Behavioral Ecology and Sociobiology

, Volume 66, Issue 1, pp 67–76 | Cite as

Multiple mating opportunities boost protandry in a pied flycatcher population

Original Paper


Protandry, the earlier arrival of males than females to breeding areas, is widespread in birds, but its underlying mechanisms are far from well understood. The two, not mutually exclusive most highly supported hypotheses to explain avian protandry postulate that it has evolved from intrasexual male competition to acquire the best territories (“rank advantage” hypothesis) and/or to maximize the number of mates (“mate opportunity” hypothesis).
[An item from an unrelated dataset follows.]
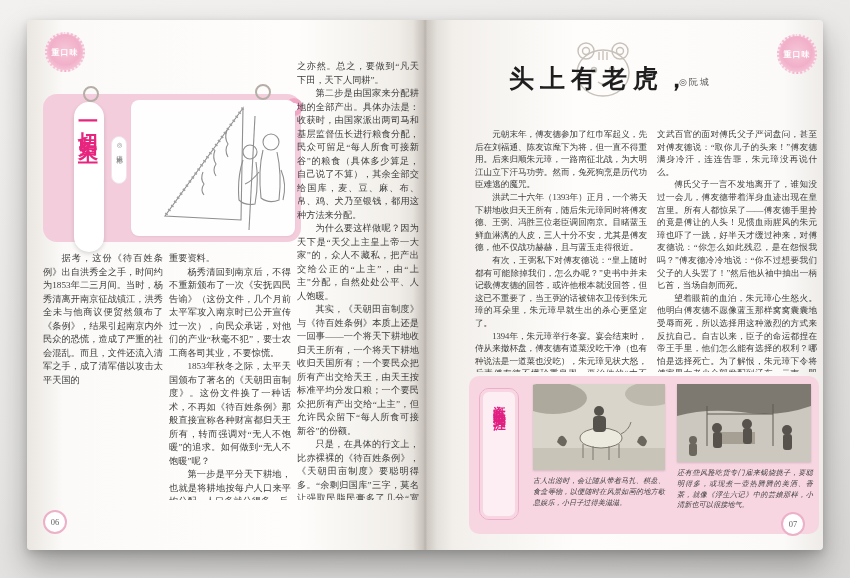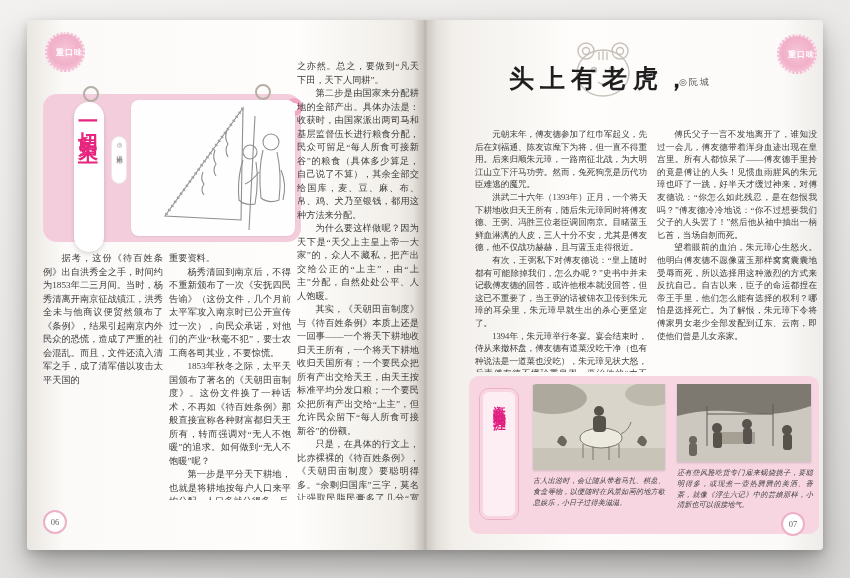"重口味" .badge { justify-content: flex-end -> center }
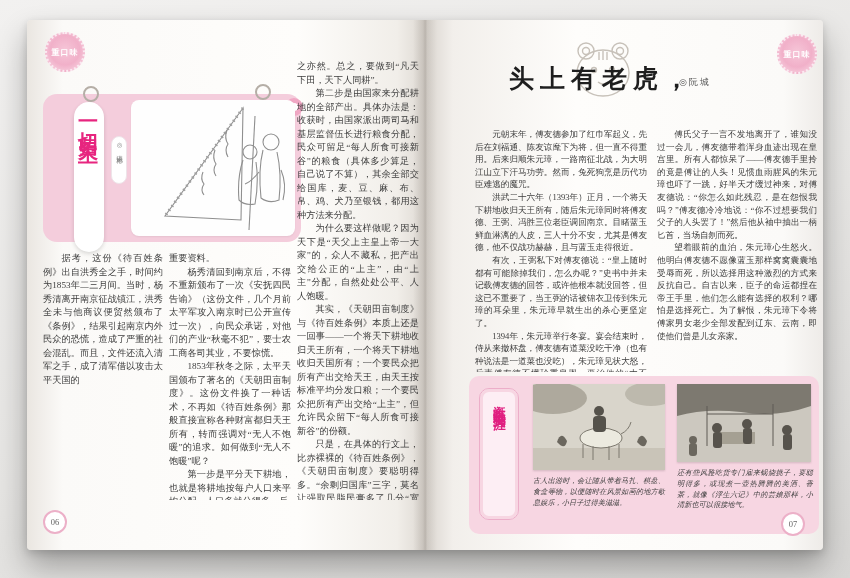"文武百官的面对傅氏父子严词盘问，甚至对傅友德说：“取你儿子的头来！”傅友德满身冷" p.cont { html: none -> <p>文武百官的面对傅氏父子严词盘问，甚至对傅友德说：“取你儿子的头来！”傅友德满身冷汗，连连告罪，朱元璋没再说什么。</p> }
We studied for two consecutive years the relative importance of both hypotheses in a population of pied flycatchers (Ficedula hypoleuca), a territorial songbird with a mixed mating strategy. We measured territory quality using a long-term dataset on nest occupation and breeding output, and we used molecular techniques to assess male fitness across the range of social and genetic mating options. Territory quality was unrelated to breeding date and had no influence on extra-pair paternity or social polygynous events. However, males breeding early increased their chances of becoming socially polygynous and/or of attaining extra-pair paternity and, as a consequence, increased their total reproductive success. These results support the “mate opportunity” hypothesis, suggesting that sexual selection is the main mechanism driving protandry in this population.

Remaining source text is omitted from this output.